The PCI Family:-

PCI is a high-speed bus used for communication between the CPU and I/O devices. The PCI specification enables transfer of 32 bits of data in parallel at 33MHz or 66MHz, yielding a peak throughput of 266MBps. CardBus is a derivative of PCI and has the form factor of a PC Card. CardBus cards are also 32-bits wide and run at 33MHz. Even though CardBus and PCMCIA cards use the same 68-pin connectors, CardBus devices support 32 data lines compared to 16 for PCMCIA by multiplexing address and data lines as done in the PCI bus.

Mini PCI, also a 33MHz 32-bit bus, is another adaptation of PCI found in small-footprint computers such as laptops. A PCI card can talk via a Mini PCI slot using a compatible connector. An extension to PCI called PCI Extended (or PCI-X) expands the bus width to 64 bits, frequency to 133MHz, and the throughput to about 1GBps. PCI-X 2.0 is the current version of the standard.

PCI Express (PCIe or PCI-E) is the present generation of the PCI family. Unlike the parallel PCI bus, PCIe uses a serial protocol to transfer data. PCIe supports a maximum of 32 serial links. Each PCIe link (in the commonly used version 1.1 of the specification) yields a throughput of 250MBps in each transfer direction, thus producing a maximum PCIe data rate of 8GBps in each direction. PCIe 2.0 is the current version of the standard and supports higher data rates.

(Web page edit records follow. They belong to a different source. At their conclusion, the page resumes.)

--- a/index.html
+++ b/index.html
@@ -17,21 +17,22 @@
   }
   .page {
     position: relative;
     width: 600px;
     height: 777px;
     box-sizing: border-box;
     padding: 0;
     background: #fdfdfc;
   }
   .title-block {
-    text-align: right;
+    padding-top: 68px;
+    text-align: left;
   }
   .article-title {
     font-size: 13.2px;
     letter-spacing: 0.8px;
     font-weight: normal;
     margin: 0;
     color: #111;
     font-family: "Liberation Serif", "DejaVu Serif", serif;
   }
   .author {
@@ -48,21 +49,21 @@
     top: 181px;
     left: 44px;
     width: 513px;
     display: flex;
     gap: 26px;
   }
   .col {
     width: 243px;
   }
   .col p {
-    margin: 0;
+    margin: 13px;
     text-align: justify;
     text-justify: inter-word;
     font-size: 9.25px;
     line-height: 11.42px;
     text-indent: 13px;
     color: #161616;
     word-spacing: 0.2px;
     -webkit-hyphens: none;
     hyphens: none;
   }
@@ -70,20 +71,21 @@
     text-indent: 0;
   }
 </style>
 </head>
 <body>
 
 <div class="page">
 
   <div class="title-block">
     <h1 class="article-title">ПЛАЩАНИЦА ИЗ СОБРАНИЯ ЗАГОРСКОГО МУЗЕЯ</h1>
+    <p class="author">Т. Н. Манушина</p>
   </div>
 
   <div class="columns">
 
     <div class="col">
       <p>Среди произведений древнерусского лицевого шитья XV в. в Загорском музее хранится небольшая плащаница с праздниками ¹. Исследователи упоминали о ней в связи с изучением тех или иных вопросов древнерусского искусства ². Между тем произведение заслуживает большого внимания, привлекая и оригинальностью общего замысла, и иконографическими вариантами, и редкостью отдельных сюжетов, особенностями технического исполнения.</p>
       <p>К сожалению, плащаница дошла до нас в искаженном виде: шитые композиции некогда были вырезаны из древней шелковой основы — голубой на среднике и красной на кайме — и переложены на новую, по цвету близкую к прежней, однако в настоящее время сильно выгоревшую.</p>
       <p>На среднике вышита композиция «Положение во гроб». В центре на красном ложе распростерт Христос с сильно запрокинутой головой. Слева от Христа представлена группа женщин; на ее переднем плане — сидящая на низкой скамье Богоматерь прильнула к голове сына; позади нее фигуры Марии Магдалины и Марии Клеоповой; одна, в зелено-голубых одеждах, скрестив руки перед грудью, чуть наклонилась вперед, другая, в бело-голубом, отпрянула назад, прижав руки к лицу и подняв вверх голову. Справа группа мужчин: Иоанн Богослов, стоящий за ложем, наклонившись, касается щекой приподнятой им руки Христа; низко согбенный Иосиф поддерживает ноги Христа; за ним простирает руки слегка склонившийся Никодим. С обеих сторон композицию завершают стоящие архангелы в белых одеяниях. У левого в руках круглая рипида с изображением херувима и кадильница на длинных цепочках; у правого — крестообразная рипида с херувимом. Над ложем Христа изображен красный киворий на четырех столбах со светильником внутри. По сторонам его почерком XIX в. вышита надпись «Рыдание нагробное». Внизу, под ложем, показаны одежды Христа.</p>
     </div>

Serial communication is faster and cheaper than parallel data transfer due to the absence of factors such as signal interference, so the industry trend is to move from parallel buses to serial technologies. PCIe and its adaptations aim to replace PCI and its derivatives, and this shift is also part of the methodology change from parallel to serial communication. Several I/O interfaces discussed in this book, such as RS-232, USB, FireWire, SATA, Ethernet, Fibre Channel, and InfiniBand, are serial communication architectures.

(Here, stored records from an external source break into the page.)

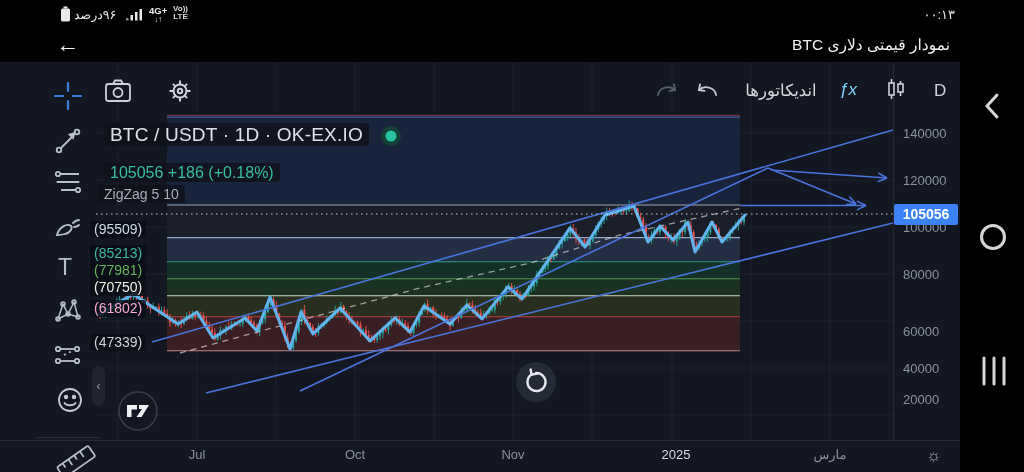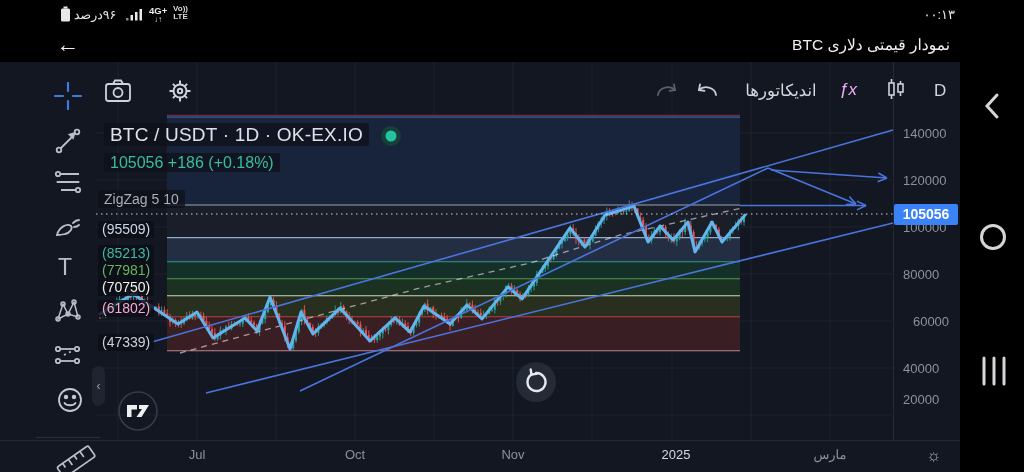--- a/index.html
+++ b/index.html
@@ -13,30 +13,30 @@
   #app{left:0;top:62px;width:960px;height:410px;background:#131722;}
   
   .chip{background:rgba(14,17,26,0.78);border-radius:2px;padding:1px 6px;white-space:nowrap;}
   #legend-title{font-size:19px;color:#dde1ea;letter-spacing:.2px;}
   #legend-price{font-size:16px;color:#38bda0;}
   #legend-ind{font-size:14px;color:#a9aeb8;}
   
   .ytick{position:absolute;left:903px;width:56px;font-size:13px;color:#8b919d;}
   .xtick{position:absolute;top:447px;font-size:13px;color:#8b919d;transform:translateX(-50%);}
   .lvl{position:absolute;left:90px;font-size:14px;white-space:nowrap;
-       background:rgba(11,14,21,0.82);padding:0 4px;border-radius:2px;line-height:17px;margin-left:8px;}
+       background:rgba(11,14,21,0.82);padding:0 4px;border-radius:2px;line-height:17px;}
   #price-badge{left:894px;top:204px;width:64px;height:21px;background:#3b82f6;color:#fff;
                font-size:14px;font-weight:bold;text-align:center;line-height:21px;border-radius:2px;}
   #timeaxis{left:0;top:440px;width:960px;height:32px;background:#131722;border-top:1px solid #242837;}
   #priceaxis{left:893px;top:62px;width:67px;height:378px;background:#131722;border-left:1px solid #242837;}
   
   .tb{color:#ced2da;}
   #indicators-label{font-size:16.5px;color:#d7dadf;}
   #interval-d{font-size:17px;color:#d1d4dc;}
-  #fx-label{font-size:17px;font-style:italic;color:#f0abfc;}
+  #fx-label{font-size:17px;font-style:italic;color:#7dd3fc;}
   
   #navstrip{left:960px;top:0;width:64px;height:472px;background:#000;}
   
   .noselect{user-select:none;}
 </style>
 </head>
 <body>
 
 <div id="screen">
 
@@ -600,21 +600,21 @@
         <line x1="96" y1="214" x2="958" y2="214" stroke="rgba(235,240,245,0.85)" stroke-width="1.2" stroke-dasharray="1.5 3.5"></line>
       </svg>
   </div>
 
   <div id="priceaxis" class="abs"></div>
   <div id="yticks">
       <div class="ytick" style="top: 126px;">140000</div>
       <div class="ytick" style="top: 173px;">120000</div>
       <div class="ytick" style="top: 220px;">100000</div>
       <div class="ytick" style="top: 267px;">80000</div>
-      <div class="ytick" style="top: 314px; text-align: center;">60000</div>
+      <div class="ytick" style="top: 324px;">60000</div>
       <div class="ytick" style="top: 361px;">40000</div>
       <div class="ytick" style="top: 392px;">20000</div>
     </div>
   <div id="price-badge" class="abs">105056</div>
 
   <div id="timeaxis" class="abs"></div>
   <div id="xticks">
       <div class="xtick" style="left: 197px;">Jul</div>
       <div class="xtick" style="left: 355px;">Oct</div>
       <div class="xtick" style="left: 513px;">Nov</div>
@@ -623,22 +623,22 @@
     </div>
   <span class="abs" style="left:926px;top:446px;font-size:17px;color:#9aa0aa">☼</span>
 
   <div class="abs" style="left:104px;top:124px">
     <div><span class="chip" id="legend-title">BTC / USDT · 1D · OK-EX.IO</span>
          <svg width="24" height="24" viewBox="0 0 24 24" style="vertical-align:-7px;margin-left:6px">
            <circle cx="12" cy="12" r="10" fill="#163f38"></circle>
           <circle cx="12" cy="12" r="5.5" fill="#24c4a0"></circle>
          </svg>
     </div>
-    <div style="margin-top:6px"><span class="chip" id="legend-price">105056 +186 (+0.18%)</span></div>
-    <div style="margin-top:18px;margin-left:-6px"><span class="chip" id="legend-ind">ZigZag 5 10</span></div>
+    <div style="margin-top:16px"><span class="chip" id="legend-price">105056 +186 (+0.18%)</span></div>
+    <div style="margin-top:3px;margin-left:-6px"><span class="chip" id="legend-ind">ZigZag 5 10</span></div>
   </div>
 
   <div id="levels">
       <div class="lvl" style="top: 220.554px; color: rgb(205, 214, 230);">(95509)</div>
       <div class="lvl" style="top: 244.749px; color: rgb(62, 185, 164);">(85213)</div>
       <div class="lvl" style="top: 261.745px; color: rgb(102, 180, 95);">(77981)</div>
       <div class="lvl" style="top: 278.738px; color: rgb(238, 243, 230);">(70750)</div>
       <div class="lvl" style="top: 299.765px; color: #f9a8d4;">(61802)</div>
       <div class="lvl" style="top: 333.753px; color: rgb(204, 209, 217);">(47339)</div>
     </div>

The CardBus equivalent in the PCIe family is the Express Card. Express Cards directly connect to the system bus via a PCIe link or USB 2.0 (discussed in the next chapter), and circumvent middlemen such as CardBus controllers. Mini PCI's cousin in the PCIe family is PCI Express Mini Card. Recent laptops support Express Card slots instead of (or in addition to) CardBus, and PCI Express Mini Card slots in place of Mini PCI. The former two have smaller footprints and higher speeds compared to the latter two.